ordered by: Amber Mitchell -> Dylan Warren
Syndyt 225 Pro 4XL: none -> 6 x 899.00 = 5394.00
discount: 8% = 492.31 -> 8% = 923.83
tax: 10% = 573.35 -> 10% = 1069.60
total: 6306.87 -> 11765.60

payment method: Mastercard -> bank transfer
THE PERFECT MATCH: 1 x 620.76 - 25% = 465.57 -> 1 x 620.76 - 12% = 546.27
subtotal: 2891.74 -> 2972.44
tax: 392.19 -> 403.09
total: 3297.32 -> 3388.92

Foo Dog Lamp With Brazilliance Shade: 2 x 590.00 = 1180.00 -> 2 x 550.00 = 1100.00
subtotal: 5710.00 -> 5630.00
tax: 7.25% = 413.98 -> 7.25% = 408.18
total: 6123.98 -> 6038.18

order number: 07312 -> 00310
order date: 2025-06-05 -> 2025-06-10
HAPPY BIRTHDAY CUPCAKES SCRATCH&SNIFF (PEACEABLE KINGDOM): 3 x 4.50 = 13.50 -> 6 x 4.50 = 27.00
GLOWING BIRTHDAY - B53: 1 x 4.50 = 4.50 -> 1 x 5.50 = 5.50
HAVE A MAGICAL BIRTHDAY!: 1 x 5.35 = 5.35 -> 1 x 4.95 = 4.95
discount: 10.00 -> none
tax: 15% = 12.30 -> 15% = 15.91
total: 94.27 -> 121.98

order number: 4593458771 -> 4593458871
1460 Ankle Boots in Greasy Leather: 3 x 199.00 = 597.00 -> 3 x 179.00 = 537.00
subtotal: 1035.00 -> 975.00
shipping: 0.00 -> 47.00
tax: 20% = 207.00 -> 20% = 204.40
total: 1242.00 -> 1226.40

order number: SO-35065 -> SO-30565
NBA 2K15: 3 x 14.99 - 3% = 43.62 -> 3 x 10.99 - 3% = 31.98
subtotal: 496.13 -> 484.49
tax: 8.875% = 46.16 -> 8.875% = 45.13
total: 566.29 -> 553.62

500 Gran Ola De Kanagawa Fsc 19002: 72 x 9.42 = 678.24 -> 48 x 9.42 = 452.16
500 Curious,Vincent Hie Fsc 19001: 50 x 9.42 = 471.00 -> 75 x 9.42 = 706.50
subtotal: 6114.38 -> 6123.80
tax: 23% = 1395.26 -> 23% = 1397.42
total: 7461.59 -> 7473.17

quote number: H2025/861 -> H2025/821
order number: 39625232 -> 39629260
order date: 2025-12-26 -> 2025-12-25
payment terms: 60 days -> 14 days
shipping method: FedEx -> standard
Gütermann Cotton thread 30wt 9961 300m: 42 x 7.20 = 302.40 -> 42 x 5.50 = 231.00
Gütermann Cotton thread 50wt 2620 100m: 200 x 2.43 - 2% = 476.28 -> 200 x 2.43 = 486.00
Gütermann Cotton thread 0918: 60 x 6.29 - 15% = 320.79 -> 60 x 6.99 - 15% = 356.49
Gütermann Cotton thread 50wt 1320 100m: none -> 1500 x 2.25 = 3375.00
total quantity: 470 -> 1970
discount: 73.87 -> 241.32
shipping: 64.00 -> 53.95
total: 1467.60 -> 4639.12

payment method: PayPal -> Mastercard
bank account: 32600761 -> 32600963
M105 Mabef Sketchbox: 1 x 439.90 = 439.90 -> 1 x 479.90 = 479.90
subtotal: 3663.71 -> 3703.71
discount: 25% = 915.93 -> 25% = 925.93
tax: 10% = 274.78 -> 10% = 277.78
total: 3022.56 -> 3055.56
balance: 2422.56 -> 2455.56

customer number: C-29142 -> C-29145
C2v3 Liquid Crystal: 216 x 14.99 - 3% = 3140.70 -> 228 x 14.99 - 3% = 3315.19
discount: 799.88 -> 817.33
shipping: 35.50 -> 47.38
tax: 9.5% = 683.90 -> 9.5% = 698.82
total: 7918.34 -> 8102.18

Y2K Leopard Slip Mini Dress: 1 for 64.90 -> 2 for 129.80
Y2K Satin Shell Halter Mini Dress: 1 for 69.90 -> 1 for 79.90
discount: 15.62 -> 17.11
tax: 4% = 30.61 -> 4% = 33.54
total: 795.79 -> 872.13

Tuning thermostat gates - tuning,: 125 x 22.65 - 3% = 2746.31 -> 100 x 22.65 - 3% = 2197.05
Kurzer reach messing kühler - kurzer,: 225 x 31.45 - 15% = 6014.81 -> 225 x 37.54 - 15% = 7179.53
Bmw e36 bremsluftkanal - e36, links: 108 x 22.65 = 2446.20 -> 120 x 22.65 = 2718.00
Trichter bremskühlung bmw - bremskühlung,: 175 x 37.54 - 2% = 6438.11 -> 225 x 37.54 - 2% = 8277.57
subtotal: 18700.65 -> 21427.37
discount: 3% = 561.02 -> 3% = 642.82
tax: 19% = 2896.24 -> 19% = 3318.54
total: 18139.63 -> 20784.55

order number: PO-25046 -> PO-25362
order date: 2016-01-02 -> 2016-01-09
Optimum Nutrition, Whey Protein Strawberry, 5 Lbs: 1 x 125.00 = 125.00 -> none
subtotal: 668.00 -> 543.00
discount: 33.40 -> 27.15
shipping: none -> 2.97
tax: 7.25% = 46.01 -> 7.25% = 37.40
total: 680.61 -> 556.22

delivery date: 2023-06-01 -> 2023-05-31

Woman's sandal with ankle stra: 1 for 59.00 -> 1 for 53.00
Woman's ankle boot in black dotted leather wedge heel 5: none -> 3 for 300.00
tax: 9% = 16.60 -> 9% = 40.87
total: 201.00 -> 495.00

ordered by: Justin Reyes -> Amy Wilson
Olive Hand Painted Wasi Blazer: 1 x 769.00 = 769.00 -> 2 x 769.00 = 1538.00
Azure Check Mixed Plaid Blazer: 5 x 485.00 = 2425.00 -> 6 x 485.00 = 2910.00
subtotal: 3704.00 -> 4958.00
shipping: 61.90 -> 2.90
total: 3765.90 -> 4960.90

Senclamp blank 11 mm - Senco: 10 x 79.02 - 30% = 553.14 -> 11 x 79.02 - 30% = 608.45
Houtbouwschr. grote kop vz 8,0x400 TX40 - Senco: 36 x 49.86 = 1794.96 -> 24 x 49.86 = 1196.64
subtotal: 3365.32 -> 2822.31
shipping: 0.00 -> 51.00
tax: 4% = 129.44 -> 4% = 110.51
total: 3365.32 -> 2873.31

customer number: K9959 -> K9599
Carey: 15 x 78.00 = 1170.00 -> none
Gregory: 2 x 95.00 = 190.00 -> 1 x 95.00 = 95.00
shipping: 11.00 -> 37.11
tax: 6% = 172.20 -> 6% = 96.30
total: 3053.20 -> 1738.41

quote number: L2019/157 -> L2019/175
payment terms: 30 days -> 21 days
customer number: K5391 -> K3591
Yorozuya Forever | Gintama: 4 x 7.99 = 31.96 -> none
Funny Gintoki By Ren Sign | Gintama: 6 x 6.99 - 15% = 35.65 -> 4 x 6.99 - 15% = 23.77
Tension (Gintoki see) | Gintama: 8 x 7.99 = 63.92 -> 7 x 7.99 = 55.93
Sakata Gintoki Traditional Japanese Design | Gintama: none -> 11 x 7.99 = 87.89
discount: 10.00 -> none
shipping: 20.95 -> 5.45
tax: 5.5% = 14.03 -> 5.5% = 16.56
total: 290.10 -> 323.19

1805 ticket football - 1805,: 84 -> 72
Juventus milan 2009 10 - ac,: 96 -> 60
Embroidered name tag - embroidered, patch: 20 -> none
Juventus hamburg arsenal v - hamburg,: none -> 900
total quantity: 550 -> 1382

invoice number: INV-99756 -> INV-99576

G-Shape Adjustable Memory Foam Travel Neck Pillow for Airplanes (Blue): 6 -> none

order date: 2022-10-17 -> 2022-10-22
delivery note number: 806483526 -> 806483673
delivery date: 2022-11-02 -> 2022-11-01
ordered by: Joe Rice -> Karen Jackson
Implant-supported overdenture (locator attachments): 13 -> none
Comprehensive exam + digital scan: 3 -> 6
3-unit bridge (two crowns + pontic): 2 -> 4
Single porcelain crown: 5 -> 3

Exercise objective:
Using the listing, copy every line where the word "Juventus" shows up.

The completed task:
Juventus milan 2009 10 - ac,: 96 -> 60
Juventus hamburg arsenal v - hamburg,: none -> 900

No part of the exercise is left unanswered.